Other groups were scrambling to be the successor to CentOS, and the landscape was not settled. This is now about to change.

Introduction

We are committed to providing Vespa releases that we have high confidence in. Internally, at Vespa.ai,
we have migrated to AlmaLinux 8 and
Red Hat Enterprise Linux 8. CentOS Stream 8 is
also approaching its EOL, which is May 31st, 2024. Because of this, we want to change the supported OS for open-source Vespa.

Vespa is released up to 4 times a week depending on internal testing and battle-proven verification in our production
systems. Each high-confidence version is published as RPMs and a container image.
RPMs are built and published on Copr, and container images are
published on Docker Hub. In this blog post, we will look at options going
forward and announce the selected OS support for the upcoming Vespa releases.

Options

There is a wide selection of Linux distributions out there with different purposes and target groups.
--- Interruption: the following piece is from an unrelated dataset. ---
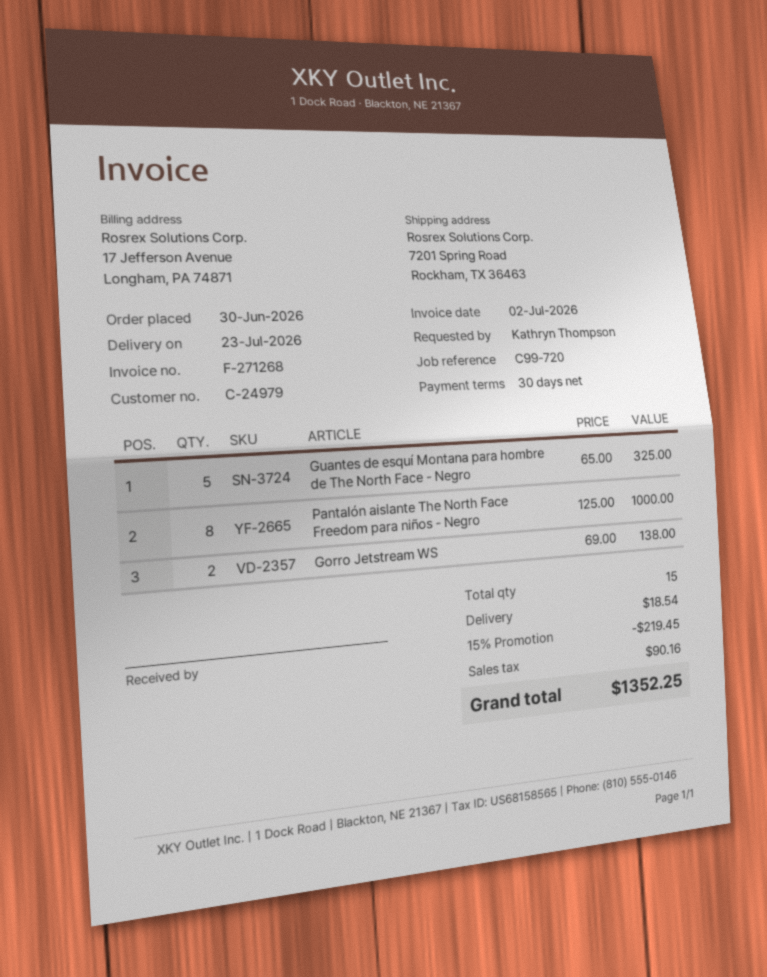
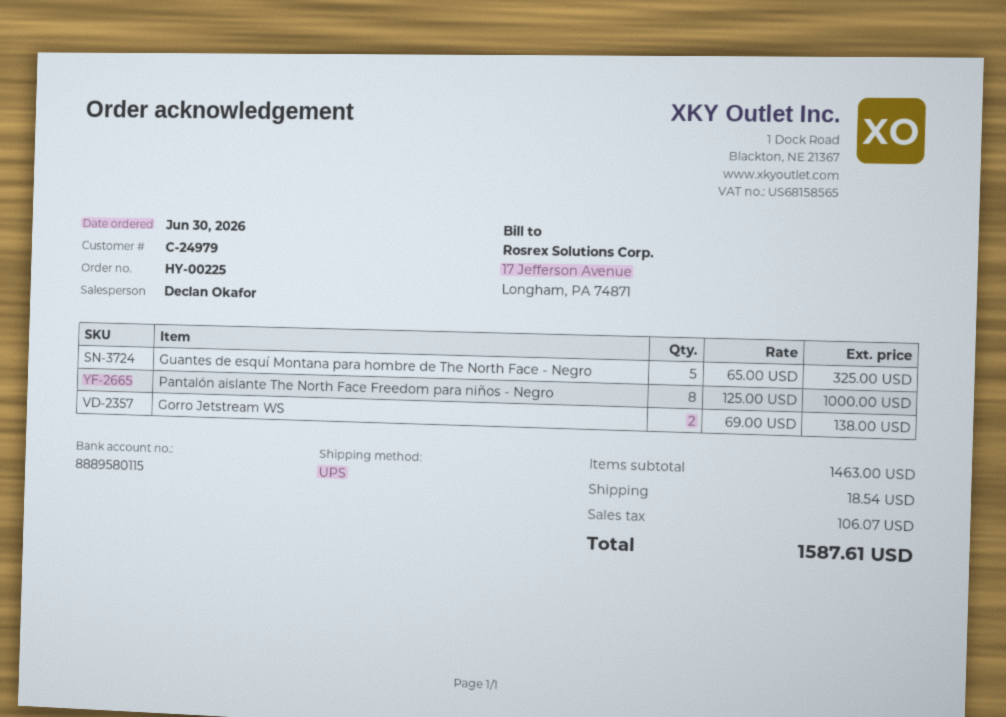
discount: 15% = 219.45 -> none
tax: 90.16 -> 106.07
total: 1352.25 -> 1587.61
For us, we need to choose
an OS that is as close to what we use internally as possible, and that is acceptable for our open-source users. These
criteria limit the options significantly to an enterprise Linux-based distribution.

RPMs

Binary releases of Vespa is a set of RPMs. This set has to be built somewhere and must be uploaded to a
repository where it can be downloaded by package managers. These RPMs are then installed either on a host machine or in
container images. We will still build our RPMs on Copr, but we
have a choice there to compile for different environments that are either downstream or upstream of RHEL. In the time
between the EOL of CentOS 8 (end 2021) and now, Copr has added support to build for
EPEL 8 and 9. This means that we can build for EPEL 8 and install it on
RHEL 8 and its downstream clones.

Distribution of RPMs is currently done on Copr as the built RPMs are directly put in the repository there. The repositories
have limited capacity, and Copr only guarantees that the latest version is available. It would be nice to have an archive
of more than just the most recent version, but this will rely on vendors offering space and network traffic for the RPMs
to be hosted.

Container images

Given the choice of building RPMs on Copr for EPEL 8, this opens up a few options when selecting a base image for our
container image:

We should be able to select any of the above due to the RHEL ABI compatibility
and the distributions’ respective guarantees to be binary compatible with RHEL.

Red Hat has also announced a free version of RHEL
for developers and small workloads. However, it is not hassle-free, as it requires registration at Red Hat
to be able to use the version. We believe that this will not be well received by the consumers of Vespa
releases.

Selection

Container Image

Considering the options, we have chosen AlmaLinux 8 as the supported OS going forward. The main reasons for this decision
are:

  • AlmaLinux is used in the Vespa Cloud production systems
  • The OS is available to anyone free of charge
  • We will still be able to leverage the Copr build system for open-source Vespa artifacts

We will use the docker.io/almalinux:8 image as the base for the Vespa container image on Docker Hub.

RPM distribution

Although we will continue to build RPMs on Copr, we are going to switch to a new RPM repository that can keep an archive
of a limited set of historic releases. We have been accepted as an open-source project at
Cloudsmith and will use the
vespa/open-source-rpms repository to distribute our RPMs.
Cloudsmith generously allows qualified open-source projects to store 50 GB and have 200 GB of network traffic. The
vespa-engine.repo repository definition
will be updated shortly, and information about how to install Vespa from RPMs can be found in the
documentation. Within our storage limits, we will be able to store
approximately 50 Vespa releases.

Compatibility for current Vespa installations

The consumers of Vespa container images should not notice any differences when Vespa changes the base of the container
image to AlmaLinux 8. Everything comes preinstalled in the image, and this is tested the same way as it was before. If
you use the Vespa container image as a base of custom images, the differences between the latest AlmaLinux 8 and CentOS
Stream 8 are minimal. We do not expect any changes to be required.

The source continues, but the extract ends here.